Portanto, o recurso é caracterizado como o procedimento apropriado para permitir a reavaliação de uma decisão, dentro do mesmo processo em que foi proferida, antes que ela torne-se definitiva.

decisão interlocutória Expandir

O Código de Processo Civil, em seu artigo 203, apresenta os diferentes tipos de pronunciamentos emitidos pelo juiz durante o processo, que incluem a sentença, a decisão interlocutória e os despachos.

A decisão interlocutória é definida como qualquer manifestação judicial que não se qualifica como sentença (conforme estipulado no artigo 203, parágrafo 2º, do CPC).

Dessa forma, o conceito de decisão interlocutória é estabelecido por exclusão. Qualquer pronunciamento judicial que contenha decisões, mas não se encaixe na definição de sentença (ou de acórdão) e não encerre o processo, será considerado uma decisão interlocutória.

A maneira mais eficaz de diferenciar as decisões interlocutórias dos despachos é avaliar sua capacidade de prejudicar as partes. Se o ato processual tiver esse potencial, será classificado como decisão interlocutória, independentemente de seu conteúdo.

Os despachos de mero expediente são aqueles que não possuem teor decisório, não causando prejuízos às partes. Seu principal objetivo é impulsionar o processo e corrigir possíveis falhas ou irregularidades.

Os despachos, por não conterem decisões e não causarem danos, são, por essa razão, irrecorríveis.

 

agravo de instrumento Expandir

No campo do direito processual civil, o recurso de agravo de instrumento é utilizado para impugnar decisões interlocutórias, que desfavoráveis à parte recorrente.

A classificação dos pronunciamentos do juiz, conforme o artigo 203 do Código de Processo Civil, é crucial para determinar-se o recurso apropriado.

Nem todas as decisões interlocutórias podem ser recorridas imediatamente. Em verdade, apenas aquelas listadas de forma taxativa no artigo 1.015 do CPC podem ser contestadas imediatamente por meio do agravo de instrumento.

Contudo, o Superior Tribunal de Justiça (STJ) adotou a tese da "taxatividade mitigada" do rol do artigo 1.015 do CPC. Isso significa que, sempre que for demonstrada a inutilidade do exame do ato considerado ilegal, adiando-se sua análise para o julgamento da apelação, é permitida a interposição do agravo de instrumento.

Por exemplo, se uma parte solicita a confidencialidade de fotos ou documentos financeiros, e essa solicitação é indeferida, embora não esteja prevista no rol do artigo 1.015, cabe o agravo de instrumento.

As decisões interlocutórias, que não estão listadas no dispositivo legal mencionado, podem ser impugnadas quando forem apresentadas as razões ou contrarrazões de apelação (CPC 1009 § 1°).
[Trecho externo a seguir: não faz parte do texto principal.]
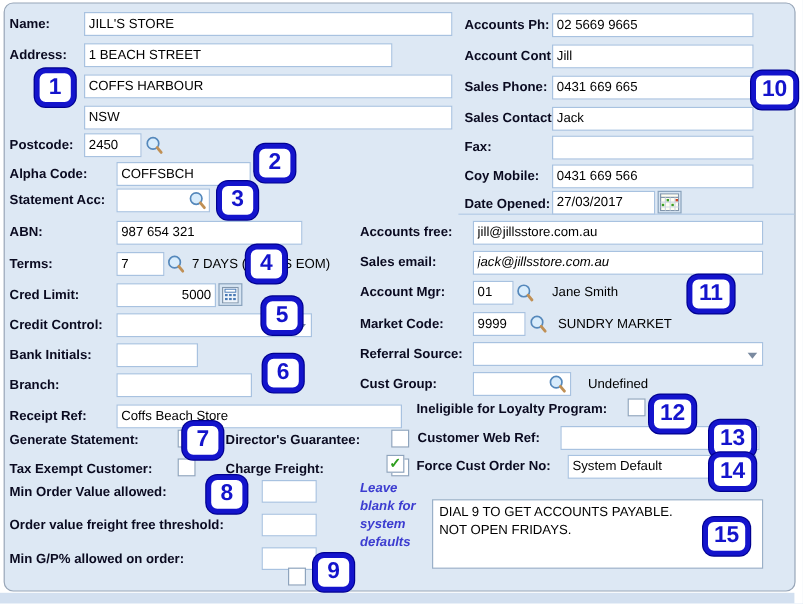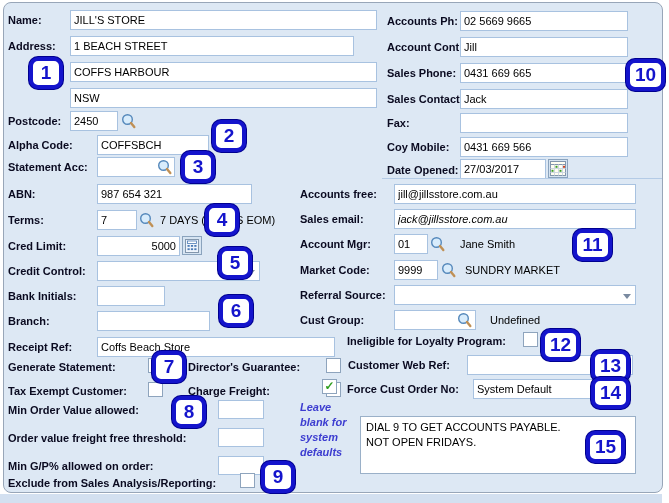"1 BEACH STREET" input.fld { width: 284px -> 257px }
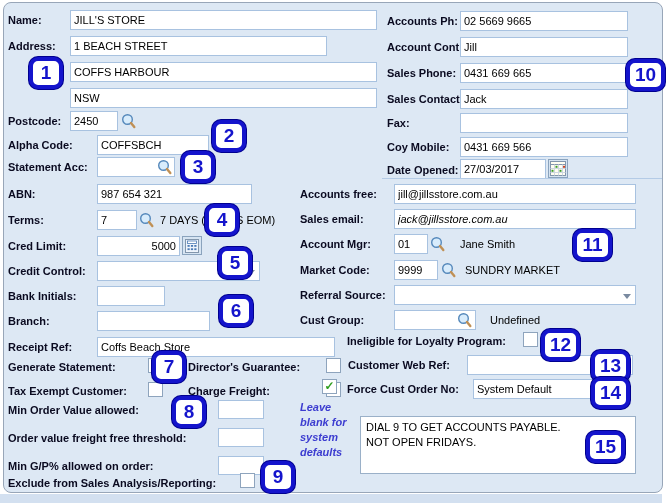"Exclude from Sales Analysis/Reporting:" div.lbl { html: <div>Exclude from Sales Analysis/Reporting:</div> -> none }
Assim, conclui-se que existem: a) as decisões interlocutórias que podem ser contestadas imediatamente por meio do agravo de instrumento, enumeradas taxativamente no rol do artigo 1.015 do CPC; e b) as decisões interlocutórias que podem ser contestadas após o término da fase cognitiva do procedimento comum, com a prolação da sentença (CPC 203 § 1. °, 485 e 487), por meio de preliminar do recurso de apelação, conforme autorizado pelo CPC 1009 § 1. °.

Portanto, o recurso de agravo de instrumento permanece como uma exceção, permitindo-se a recorribilidade imediata de algumas decisões interlocutórias, quando expressamente previstas em lei.